Gosto de ser pó na insanidade da agitação, de ser impulso frenético que pulsa pulsa PULSA!

Sou partícula, enfim. Elemento e parte, produto das estrelas, sou tudo e sou nada. O que é lá de cima, do inalcançável e do transcendental é também daqui de baixo, terreno e mundano, perverso.

Por isso, na minha humilde opinião de poeira estelar, não existem distâncias tampouco instâncias para se viver em excesso ou em déficit. Nós simplesmente somos um, bem verbo intransitivo assim. Bem intransigente assim.

(Ah, Freud, essa não é uma sessão de psicanálise).

segunda-feira, 14 de janeiro de 2013

Carta a um Perdido



Natal, 14 de janeiro de 2013

Caro EU perdido,

Onde está você, Parte de mim? Quando saiu daqui, pelo menos da última vez que te vi subindo os degraus com aquela mochila azul maltrapilha, eu senti que não mais te veria. Senti que a sua decisão de entrar naquela estação para ver outra paisagem iria lhe escurecer o cabelo que outrora foi tão iluminado quanto teu sorriso, iria lhe deixar borrado em cores de aquarela cinza. Ainda lembro que você sabia falar mas não era a língua dos outros. Era só a sua língua, sua saliva, seu nome tudo em verdadeira profusão e catarse. Era uma candura transparente que provocava reflexos de labirintite, que arrancava sorrisos, se desmantelava em espasmos de sabor, se esparramava nas impulsividades e impossibilidades ainda que sempre ressurgisse fulgurante no calor das nossas cidades inabitadas, no quente do teu ouvido, na agonia da respiração que é igual a você, foge da traqueia e se perde antes de se encontrar, antes de encontrar seus alvéolos.
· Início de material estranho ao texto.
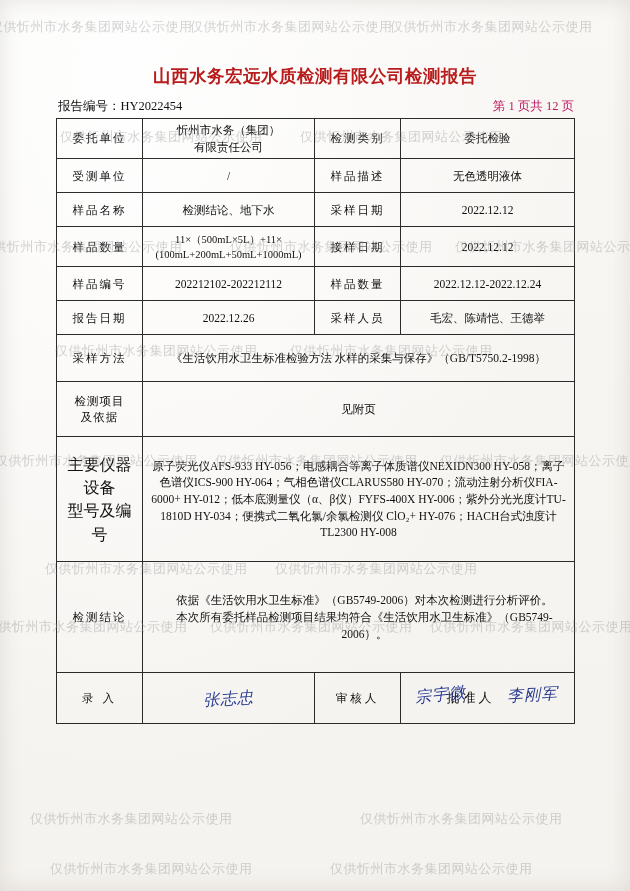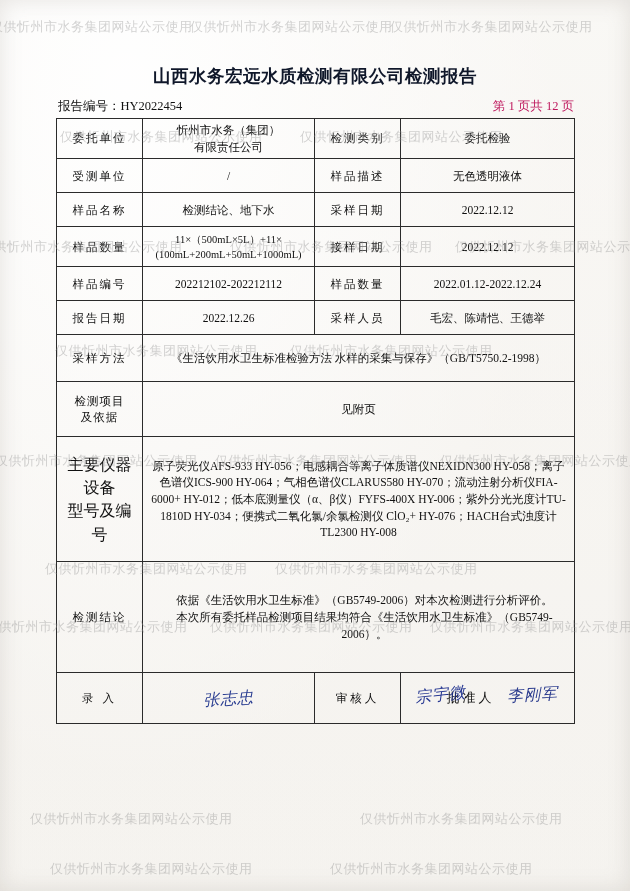--- a/index.html
+++ b/index.html
@@ -41,7 +41,7 @@
     font-size: 17.5px;
     font-weight: bold;
     letter-spacing: 0.5px;
-    color: #0f172a;
+    color: #b91c1c;
     font-family: "Liberation Serif", "DejaVu Serif", serif;
   }
   .report-no {

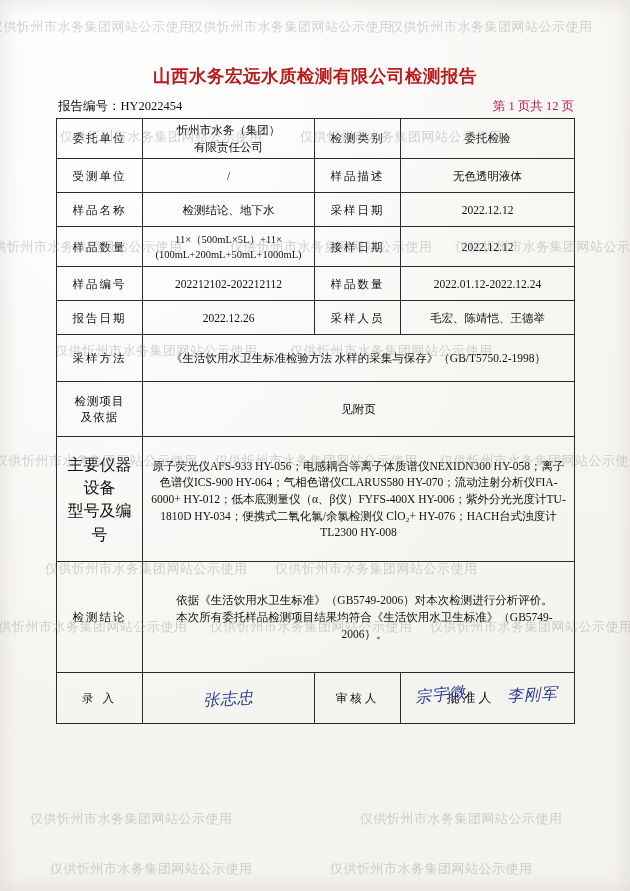--- a/index.html
+++ b/index.html
@@ -202,7 +202,7 @@
           <td class="lbl">样品编号</td>
           <td class="val">202212102-202212112</td>
           <td class="lbl">样品数量</td>
-          <td class="val">2022.01.12-2022.12.24</td>
+          <td class="val">2022.12.12-2022.12.24</td>
         </tr>
         <tr class="row-h34">
           <td class="lbl">报告日期</td>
Fostes nada mais que apneia, que delira e mata.

E perdido ainda continua. Não posso negar, sinto falta do seu - inspira forte e rápido agora...: vontade gestos alegria dislexia furor coragem sonho você é um garoto sonhador calor calor calor... – expira lento e resignado agora: sua incapacidade de assumir suas decisões e lidar com os resultados de suas ações é o seu maior crime ponto final.

De onde eu me sento agora, nessa sobrevida que só persiste com o auxílio de aparelhos, eu só vejo os seus rastros, os seus restos, o seu suor em todos os cantos dessa sala. Seus últimos cartões postais são uma ode ao que nunca existiu.

Pensando bem, Parte de mim, se for para cometer os mesmos erros, é melhor continuar perdido, é melhor emergir e respirar do que viver de falta de ar. Não quero me ver tão belo quanto sujo.

Você é uma constipação de desejos, é Sintoma.